The Belgian won Paris-Roubaix in 2011, after making a solo break with around 15 kilometres remaining. Vansummeren is into his 11th season as a professional and has a vast wealth of experience to draw when it comes to racing on the cobbles. He will no doubt be the man calling the shots on Wednesday.

Andrew Talansky is one of many riders who has never raced on the cobbles – nor has race leader Vincenzo Nibali. Vansummeren says that inexperience shouldn't be a problem with so many teams investing in course recons. Talansky can also rely on his teammates to get him through the day safely.

"We have me and (Sebastian) Langeveld, and I did the recon with Andrew. He's quite good on the cobble stones. I'm not too worried about the cobblestones," he explained. "Our hope is that he's just with the GC contenders. He doesn't have to be in the first group but if there's no one from the GC in the first and he is there and doesn't lose time, it's a good day."

Heading into the second stern test for the general classification riders, Talansky has kept himself out of trouble during the sprint stages, which is more than can be said for some of his rivals. The American goes into the crucial day only two seconds back from Nibali in the general classification.
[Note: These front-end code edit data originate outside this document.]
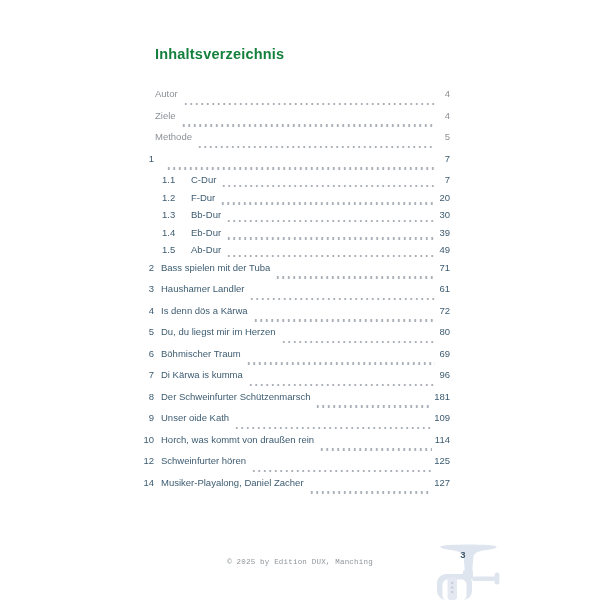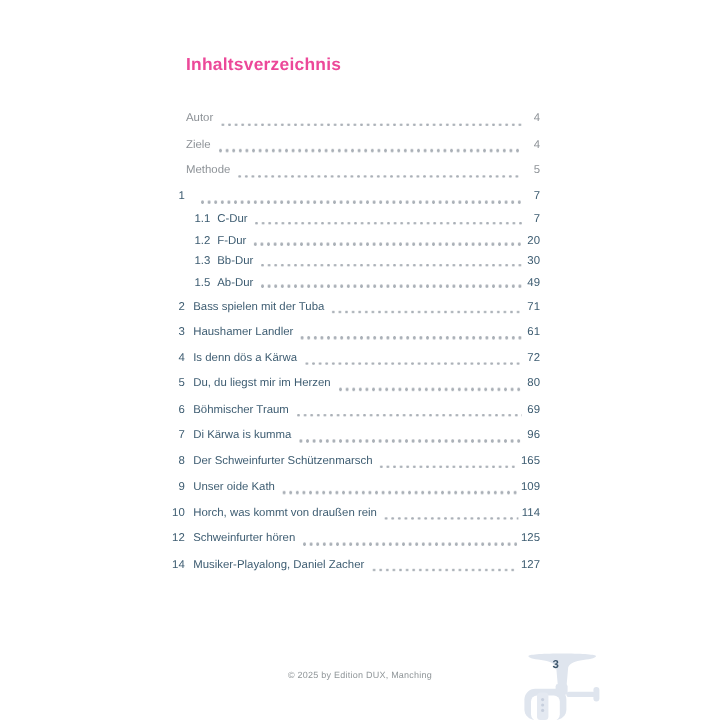--- a/index.html
+++ b/index.html
@@ -3,45 +3,45 @@
 <meta charset="utf-8">
 <style>
   html,body{margin:0;padding:0;}
   body{
     width:600px;height:600px;background:#ffffff;overflow:hidden;position:relative;
     font-family:"Liberation Sans","DejaVu Sans",sans-serif;
     -webkit-font-smoothing:antialiased;
   }
   .page-title{
     position:absolute;left:155px;top:36px;
-    font-size:14.5px;font-weight:bold;color:#ec4899;letter-spacing:.2px;
+    font-size:14.5px;font-weight:bold;color:#15803d;letter-spacing:.2px;
   }
   .toc{
     position:absolute;left:141px;top:88px;width:309px;
   }
   .row{
-    display:flex;align-items:center;height:21.5px;
+    display:flex;align-items:flex-start;height:21.5px;
     font-size:9.5px;color:#3d5c71;
   }
   .row.sub{height:17.6px;}
   .row.front{color:#8d9297;}
   .num{flex:none;width:13px;text-align:right;margin-right:7px;white-space:nowrap;}
   .front .num{width:8px;margin-right:6px;}
-  .sub .num{width:30px;text-align:left;padding-left:21px;box-sizing:border-box;margin-right:10px;}
+  .sub .num{width:30px;text-align:left;padding-left:21px;box-sizing:border-box;margin-right:20px;}
   .label{flex:none;white-space:nowrap;}
   .leader{
     flex:1 1 auto;height:2.5px;min-width:8px;
     margin:0 3px 4.5px 5px;align-self:flex-end;
     background-image:radial-gradient(circle,#aab0b7 1px,rgba(0,0,0,0) 1.4px);
     background-size:5.5px 2.5px;background-position:0 50%;background-repeat:repeat-x;
   }
   .pageno{flex:none;min-width:12px;text-align:right;white-space:nowrap;}
   .footer-copyright{
     position:absolute;left:0;right:0;top:558px;text-align:center;
-    font-size:7.5px;color:#909699;letter-spacing:.2px;
+    font-size:7.5px;color:#909699;letter-spacing:.2px;font-family:Liberation Mono, monospace;
   }
   .corner-graphic{
     position:absolute;left:432px;top:543px;width:74px;height:57px;
   }
   .corner-pagenum{
     position:absolute;left:455px;top:549px;width:16px;text-align:center;
     font-size:9.5px;font-weight:bold;color:#3d566c;
   }
 </style>
 </head>
@@ -85,20 +85,26 @@
     <span class="leader"></span>
     <span class="pageno">20</span>
   </div>
     <div class="row sub">
     <span class="num">1.3</span>
     <span class="label">Bb-Dur</span>
     <span class="leader"></span>
     <span class="pageno">30</span>
   </div>
     <div class="row sub">
+    <span class="num">1.4</span>
+    <span class="label">Eb-Dur</span>
+    <span class="leader"></span>
+    <span class="pageno">39</span>
+  </div>
+    <div class="row sub">
     <span class="num">1.5</span>
     <span class="label">Ab-Dur</span>
     <span class="leader"></span>
     <span class="pageno">49</span>
   </div>
     <div class="row main">
     <span class="num">2</span>
     <span class="label">Bass spielen mit der Tuba</span>
     <span class="leader"></span>
     <span class="pageno">71</span>
@@ -130,21 +136,21 @@
     <div class="row main">
     <span class="num">7</span>
     <span class="label">Di Kärwa is kumma</span>
     <span class="leader"></span>
     <span class="pageno">96</span>
   </div>
     <div class="row main">
     <span class="num">8</span>
     <span class="label">Der Schweinfurter Schützenmarsch</span>
     <span class="leader"></span>
-    <span class="pageno">165</span>
+    <span class="pageno">181</span>
   </div>
     <div class="row main">
     <span class="num">9</span>
     <span class="label">Unser oide Kath</span>
     <span class="leader"></span>
     <span class="pageno">109</span>
   </div>
     <div class="row main">
     <span class="num">10</span>
     <span class="label">Horch, was kommt von draußen rein</span>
"He is where he is supposed to be," said Vansummeren. "It's only the third day but, until now, everything is going to plan. Usually the first week, 10 days, are the most dangerous in the Tour. Then the mountains come and if he loses time there then ok, somebody else is stronger. Until now, knock on wood, we haven't had any bad luck and that's an important thing."

Rain is expected fall throughout tomorrow's stage, turning the cobbles into an ice rink. The last time it rained at Paris-Roubaix was 2002, when Johan Museeuw won and only 41 riders finished from a peloton of 190.